Autrefois, les rumeurs circulaient lentement. Il fallait un voisin exalté, une cousine convaincue ou une belle-mère péremptoire, abonnée à Femmes d’aujourd’hui ou Modes et Travaux, pour répandre une sottise alimentaire. Aujourd’hui, un inconnu coiffé comme un prophète du fitness murmure « secret anti-ventre » face caméra, et c’est tout un pays qui se rue sur le poisson en conserve comme si l’avenir de son tour de taille en dépendait.

La sardine, ce modeste poisson qui vivait jusque-là une existence discrète entre la salade niçoise et le pique-nique de retraités prévoyants, se retrouve soudain propulsée au rang de médicament miracle. Elle n’est plus un aliment. Elle est devenue une promesse. Une rédemption abdominale. Un exorcisme lipidique.

L’humanité a toujours aimé les solutions simples à des problèmes complexes. Faire un peu d’exercice, manger équilibré, dormir correctement, réduire le sucre et les glucides ? Quelle idée fastidieuse. Avaler compulsivement du poisson en boîte pendant cinq jours ? Voilà une méthode moderne, crédible, et surtout compatible avec notre époque de gratification instantanée.

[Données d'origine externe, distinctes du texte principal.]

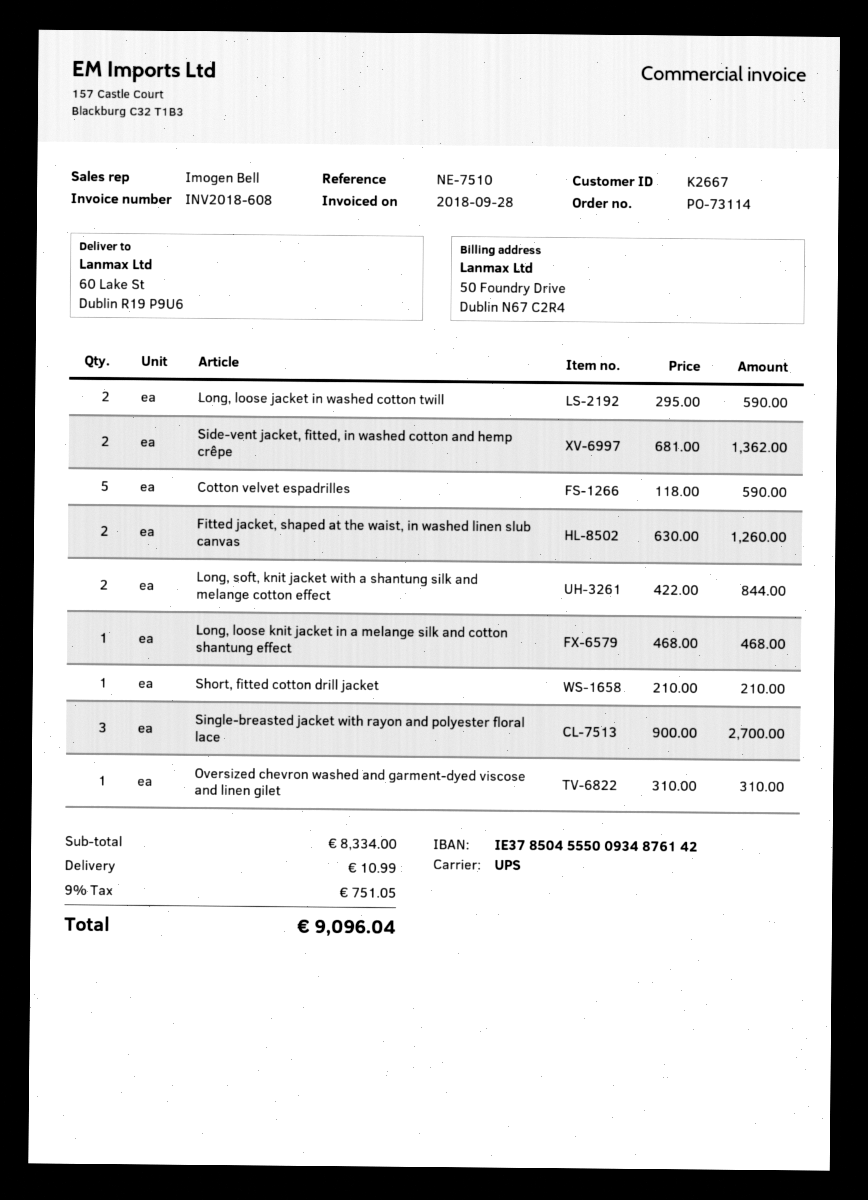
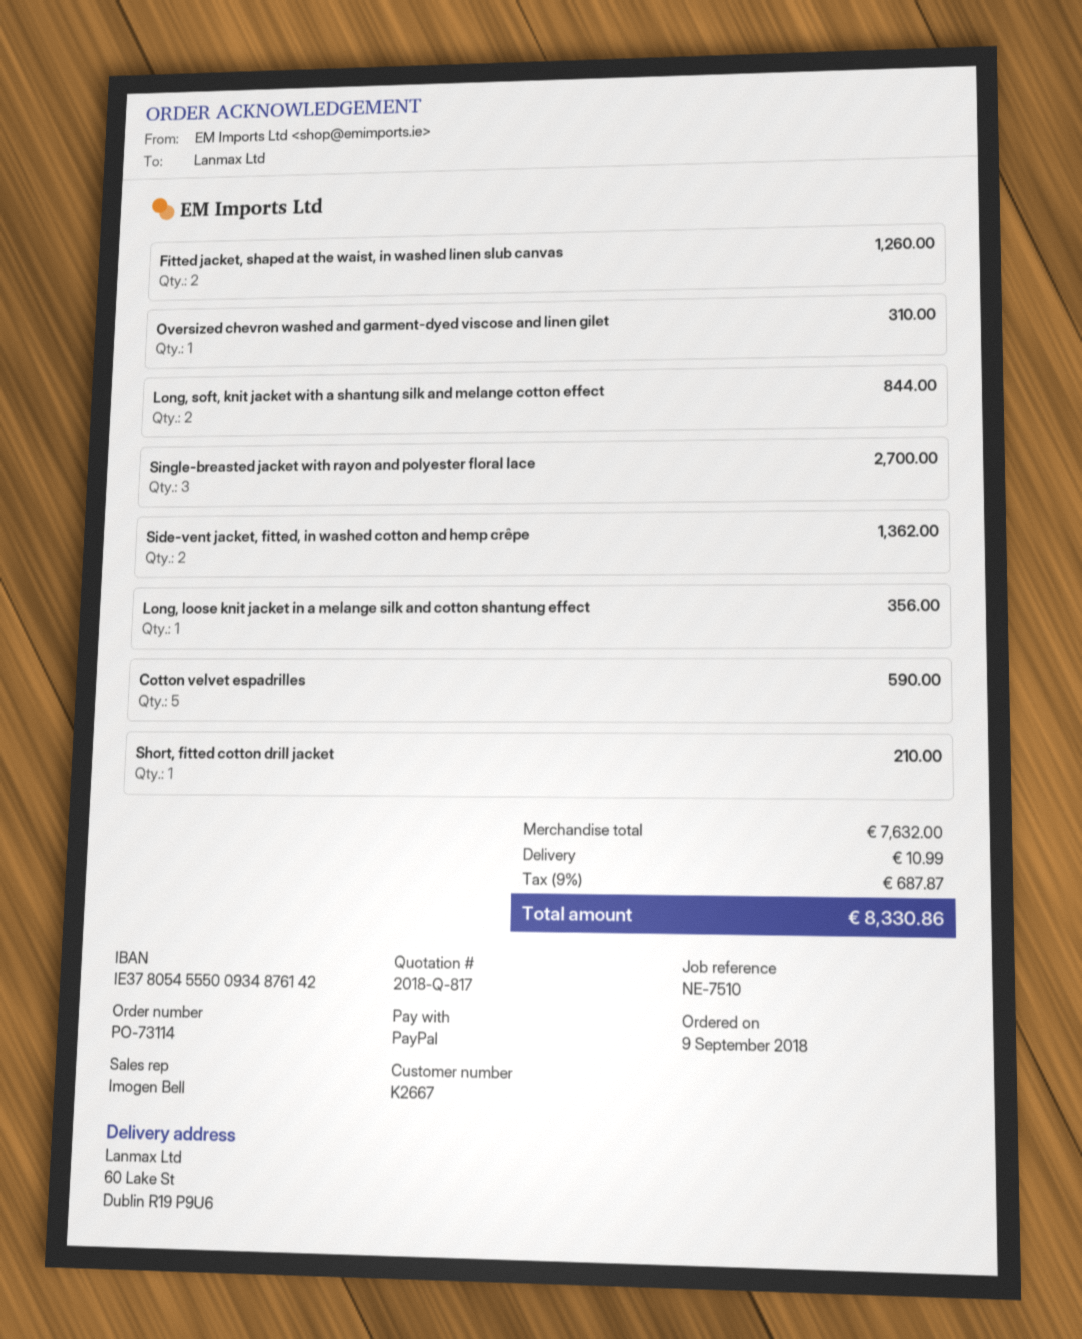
bank account: IE37850455500934876142 -> IE37805455500934876142
Long, loose jacket in washed cotton twill: 2 for 590.00 -> none
Long, loose knit jacket in a melange silk and cotton shantung effect: 1 for 468.00 -> 1 for 356.00
subtotal: 8334.00 -> 7632.00
tax: 9% = 751.05 -> 9% = 687.87
total: 9096.04 -> 8330.86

Le plus beau est que le même mécanisme fonctionne avec une régularité que la comète d’Halley lui envie. Hier c’était le citron chaud. Avant-hier le vinaigre de cidre. Entre-temps, le charbon actif, le gingembre miraculeux, les graines exotiques introuvables et probablement bientôt le yaourt mystique fermenté sous pleine lune. Chaque semaine, une nouvelle denrée est sacrée élue de la minceur universelle, et chaque semaine des rayons entiers disparaissent sous l’effet d’une crédulité algorithmique d’autant plus que l’été approche et que le body summer n’est pas encore au top de ses attentes.

Le supermarché moderne est devenu le théâtre physique des emballements numériques. On peut presque lire les tendances TikTok en observant les ruptures de stock. Le quinoa traduit une anxiété métabolique. Le collagène liquide révèle une panique esthétique. Les sardines racontent aujourd’hui notre terreur collective du bourrelet.

Le plus inquiétant n’est même pas qu’on raconte des sottises sur internet. Après tout, internet a toujours été un vaste carnaval de certitudes mal informées. Non, le plus inquiétant est cette docilité avec laquelle nous transformons chaque absurdité virale en comportement collectif.

Autrefois, les foules suivaient des prophètes. Désormais, elles suivent des algorithmes. Ce qui est peut-être une régression, avec davantage de filtres beauté.